Code change snippets ::
────────────────────

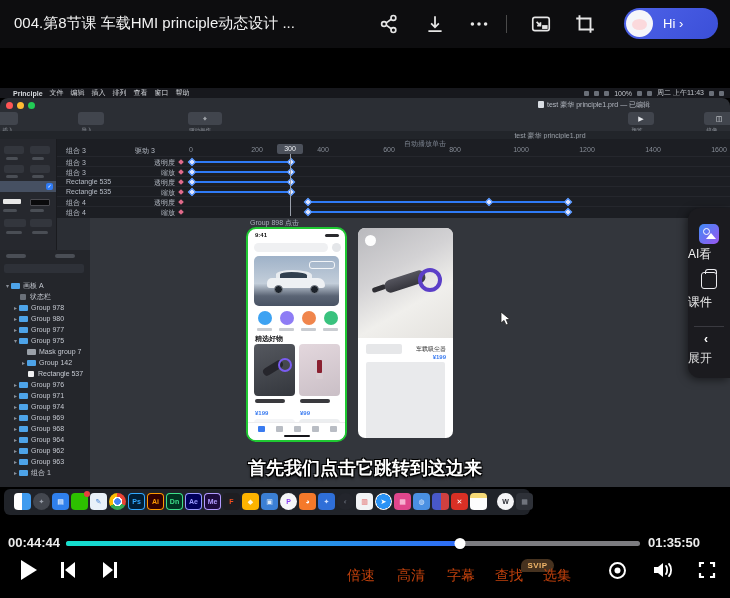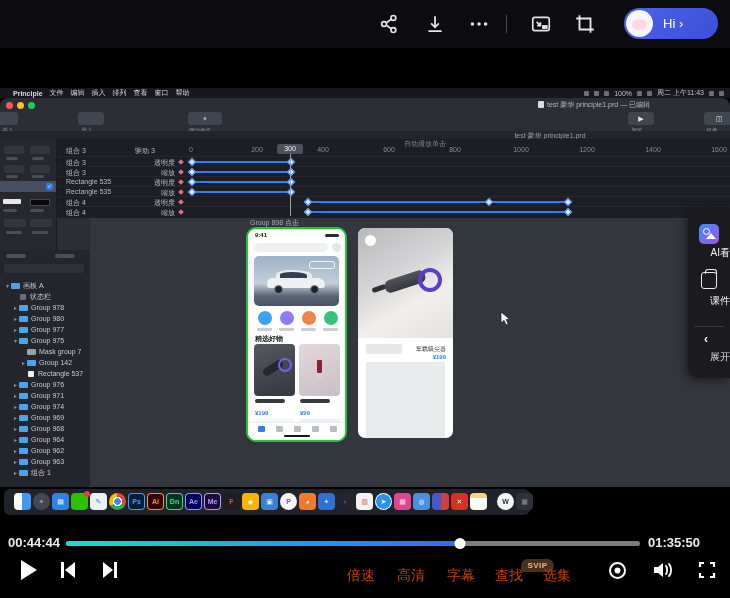--- a/index.html
+++ b/index.html
@@ -97,21 +97,21 @@
   .p2price{color:#3a7bf0;font-weight:bold;}
   .cursor{left:500px;top:311px;}
 
   
   .sidepanel{left:688px;top:208px;width:42px;height:170px;background:#1b1b1f;border-radius:12px 0 0 12px;
              box-shadow:-2px 2px 8px rgba(0,0,0,.5);}
   .aiico{position:absolute;left:11px;top:16px;width:20px;height:20px;border-radius:5px;
          background:linear-gradient(135deg,#3f8bf5,#9a55f0);}
   .aiico:before{content:"";position:absolute;left:4px;top:4px;width:5px;height:5px;border-radius:50%;border:1.5px solid #fff;}
   .aiico:after{content:"";position:absolute;left:7px;top:9px;border-left:5px solid transparent;border-right:5px solid transparent;border-bottom:6px solid #fff;}
-  .splabel{position:absolute;width:42px;text-align:right;font-size:10px;color:#f2f2f2;}
+  .splabel{position:absolute;width:42px;text-align:left;font-size:12px;color:#f2f2f2;}
   .bookico{position:absolute;left:13px;top:64px;width:14px;height:15px;border:1.5px solid #ececef;border-radius:3px;}
   .bookico:before{content:"";position:absolute;left:3px;top:-4px;width:10px;height:4px;border:1.5px solid #ececef;border-bottom:none;border-radius:3px 3px 0 0;}
   .spdivider{position:absolute;left:6px;top:118px;width:30px;height:1px;background:#3a3a40;}
   .chevleft{position:absolute;left:16px;top:124px;font-size:12px;color:#fff;font-weight:bold;}
 
   
   .subtitle{left:0;top:456px;width:730px;text-align:center;font-size:18px;font-weight:bold;color:#fff;
             text-shadow:-1px -1px 0 #000,1px -1px 0 #000,-1px 1px 0 #000,1px 1px 0 #000,0 2px 3px #000;}
 
   
@@ -130,20 +130,21 @@
   .plabel{top:42px;font-size:14px;color:#c2410c;white-space:nowrap;}
   .svip{left:521px;top:34px;width:33px;height:13px;background:#46321f;border-radius:7px 7px 7px 2px;
         color:#f0b66a;font-size:8px;font-weight:bold;text-align:center;line-height:13px;letter-spacing:.5px;}
 </style>
 </head>
 <body>
 
 <div class="screen">
 
   <div class="abs topbar">
+    <div class="abs vtitle">004.第8节课 车载HMI principle动态设计 ...</div>
     <svg class="abs tico" style="left:378px" viewBox="0 0 20 20">
       <g stroke="#e6e6e6" stroke-width="1.5" fill="none">
         <circle cx="14" cy="4.5" r="2.2"></circle>
           <circle cx="5.5" cy="10" r="2.2"></circle>
           <circle cx="14" cy="15.5" r="2.2"></circle>
         <path d="M7.5 9l4.5-3.3M7.5 11l4.5 3.3"></path>
       </g>
     </svg>
     <svg class="abs tico" style="left:424px" viewBox="0 0 20 20">
       <g stroke="#e6e6e6" stroke-width="1.6" fill="none">
@@ -484,20 +485,21 @@
   <div class="abs sidepanel">
     <div class="aiico"></div>
     <div class="splabel" style="top:38px">AI看</div>
     <div class="bookico"></div>
     <div class="splabel" style="top:86px">课件</div>
     <div class="spdivider"></div>
     <div class="chevleft">‹</div>
     <div class="splabel" style="top:142px;color:#ddd">展开</div>
   </div>
 
+  <div class="abs subtitle">首先我们点击它跳转到这边来</div>
 
   <div class="abs dock">
       <div class="dico" style="left: 10px; background: linear-gradient(90deg, rgb(255, 255, 255) 0px, rgb(255, 255, 255) 50%, rgb(63, 155, 239) 50%, rgb(63, 155, 239) 100%); border-radius: 4px;"></div>
       <div class="dico" style="left: 29px; background: rgb(67, 71, 79); border-radius: 50%; color: rgb(154, 160, 170);">✦</div>
       <div class="dico" style="left: 48px; background: rgb(47, 128, 237); border-radius: 4px; color: rgb(255, 255, 255);">▤</div>
       <div class="dico" style="left: 67px; background: rgb(45, 193, 0); border-radius: 4px;">
         <div class="dbadge"></div>
       </div>
       <div class="dico" style="left: 86px; background: rgb(233, 241, 249); border-radius: 4px; color: rgb(58, 123, 208);">✎</div>
       <div class="dico" style="left: 105px; background: radial-gradient(circle, rgb(66, 133, 244) 0px, rgb(66, 133, 244) 26%, rgb(255, 255, 255) 27%, rgb(255, 255, 255) 38%, transparent 39%), conic-gradient(rgb(234, 67, 53) 0deg, rgb(234, 67, 53) 33%, rgb(52, 168, 83) 33%, rgb(52, 168, 83) 66%, rgb(251, 188, 5) 66%, rgb(251, 188, 5) 100%); border-radius: 50%;"></div>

────────────────────

From the line containing "rgb(233, 241, 249);" through the last line of the entries above, print each line exactly as it stands.

       <div class="dico" style="left: 86px; background: rgb(233, 241, 249); border-radius: 4px; color: rgb(58, 123, 208);">✎</div>
       <div class="dico" style="left: 105px; background: radial-gradient(circle, rgb(66, 133, 244) 0px, rgb(66, 133, 244) 26%, rgb(255, 255, 255) 27%, rgb(255, 255, 255) 38%, transparent 39%), conic-gradient(rgb(234, 67, 53) 0deg, rgb(234, 67, 53) 33%, rgb(52, 168, 83) 33%, rgb(52, 168, 83) 66%, rgb(251, 188, 5) 66%, rgb(251, 188, 5) 100%); border-radius: 50%;"></div>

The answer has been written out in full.